═══ Available data

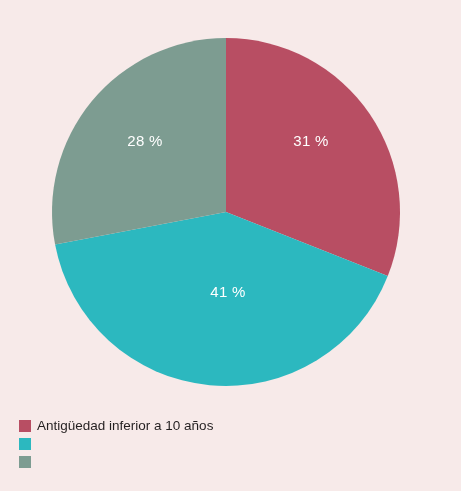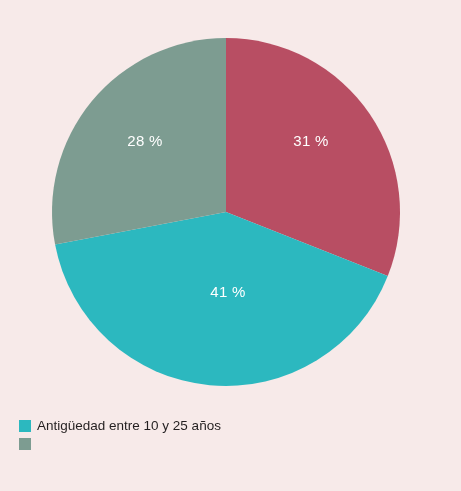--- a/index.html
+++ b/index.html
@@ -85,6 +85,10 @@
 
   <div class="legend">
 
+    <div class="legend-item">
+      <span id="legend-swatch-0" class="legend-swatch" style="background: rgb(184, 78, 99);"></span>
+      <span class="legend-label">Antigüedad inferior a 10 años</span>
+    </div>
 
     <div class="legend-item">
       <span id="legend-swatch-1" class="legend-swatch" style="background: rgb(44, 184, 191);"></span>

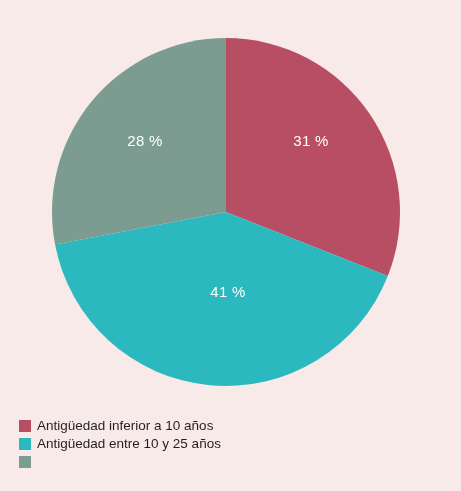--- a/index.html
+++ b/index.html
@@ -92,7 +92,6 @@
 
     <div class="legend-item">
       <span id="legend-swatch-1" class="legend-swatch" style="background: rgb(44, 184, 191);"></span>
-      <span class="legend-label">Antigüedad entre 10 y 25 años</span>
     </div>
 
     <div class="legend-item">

══════
═══ Available data

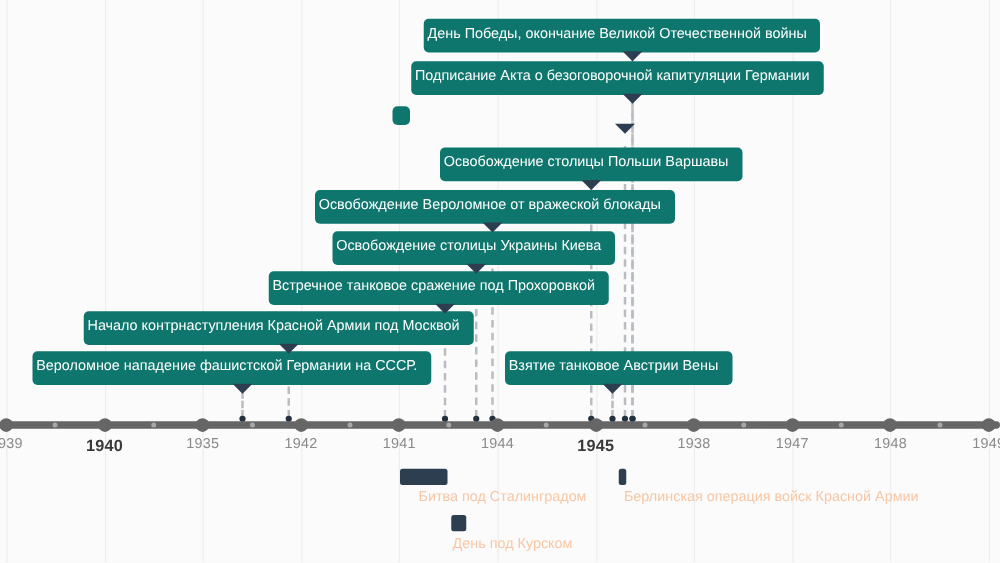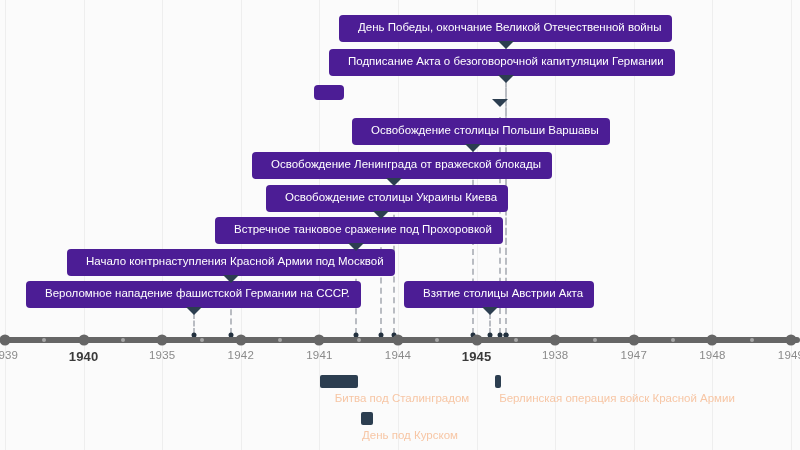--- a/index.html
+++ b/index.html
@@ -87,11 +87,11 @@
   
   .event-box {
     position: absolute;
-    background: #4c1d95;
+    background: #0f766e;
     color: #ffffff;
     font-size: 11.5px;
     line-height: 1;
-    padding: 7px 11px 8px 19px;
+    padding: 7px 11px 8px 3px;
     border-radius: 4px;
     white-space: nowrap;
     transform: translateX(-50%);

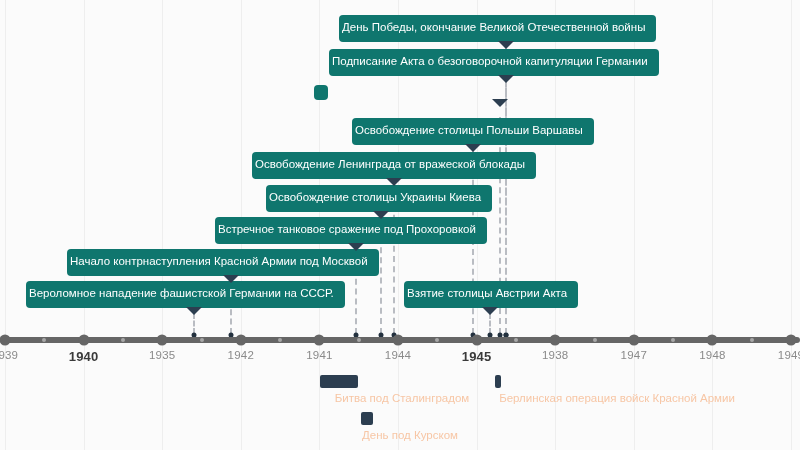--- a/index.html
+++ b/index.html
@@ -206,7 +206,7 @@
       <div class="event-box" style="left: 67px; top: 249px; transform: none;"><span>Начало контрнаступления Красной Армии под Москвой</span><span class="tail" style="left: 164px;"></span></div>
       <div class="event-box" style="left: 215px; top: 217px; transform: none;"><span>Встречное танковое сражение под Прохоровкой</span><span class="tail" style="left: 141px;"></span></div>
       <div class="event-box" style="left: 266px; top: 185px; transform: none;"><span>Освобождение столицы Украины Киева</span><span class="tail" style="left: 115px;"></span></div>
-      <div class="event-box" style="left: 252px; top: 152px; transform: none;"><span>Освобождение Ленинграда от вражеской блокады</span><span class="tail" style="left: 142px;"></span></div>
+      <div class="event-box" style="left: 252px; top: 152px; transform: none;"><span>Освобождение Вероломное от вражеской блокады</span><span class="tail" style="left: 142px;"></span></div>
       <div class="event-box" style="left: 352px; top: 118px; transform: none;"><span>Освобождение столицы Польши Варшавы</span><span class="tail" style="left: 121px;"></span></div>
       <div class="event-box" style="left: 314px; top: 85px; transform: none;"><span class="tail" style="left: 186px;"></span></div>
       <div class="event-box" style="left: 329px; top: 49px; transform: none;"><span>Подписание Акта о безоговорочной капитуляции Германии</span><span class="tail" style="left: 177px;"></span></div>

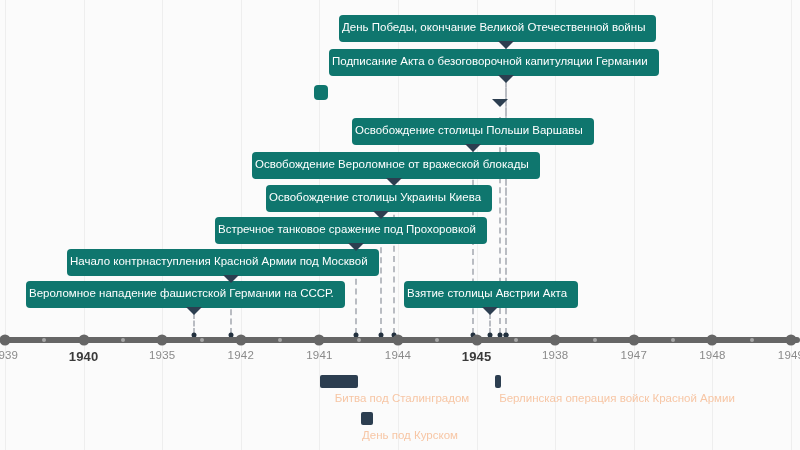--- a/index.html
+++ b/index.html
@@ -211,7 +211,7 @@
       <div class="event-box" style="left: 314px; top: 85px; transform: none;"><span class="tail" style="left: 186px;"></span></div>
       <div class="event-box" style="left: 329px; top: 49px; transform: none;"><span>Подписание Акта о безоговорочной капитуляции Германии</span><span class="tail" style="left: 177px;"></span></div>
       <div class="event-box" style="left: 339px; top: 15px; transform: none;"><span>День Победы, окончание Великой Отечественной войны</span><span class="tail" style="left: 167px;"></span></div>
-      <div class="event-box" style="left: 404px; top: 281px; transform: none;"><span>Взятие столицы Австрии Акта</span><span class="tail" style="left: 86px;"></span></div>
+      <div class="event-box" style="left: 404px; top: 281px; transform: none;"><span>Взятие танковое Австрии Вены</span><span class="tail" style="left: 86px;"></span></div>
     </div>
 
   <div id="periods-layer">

══════

* [What to produce] When you reach the line with "67px; top: 249px;" in the records above, start writing out lines exactly, and stop once the line with "266px; top: 185px;" has been written; include nothing else.

* [Written solution]
       <div class="event-box" style="left: 67px; top: 249px; transform: none;"><span>Начало контрнаступления Красной Армии под Москвой</span><span class="tail" style="left: 164px;"></span></div>
       <div class="event-box" style="left: 215px; top: 217px; transform: none;"><span>Встречное танковое сражение под Прохоровкой</span><span class="tail" style="left: 141px;"></span></div>
       <div class="event-box" style="left: 266px; top: 185px; transform: none;"><span>Освобождение столицы Украины Киева</span><span class="tail" style="left: 115px;"></span></div>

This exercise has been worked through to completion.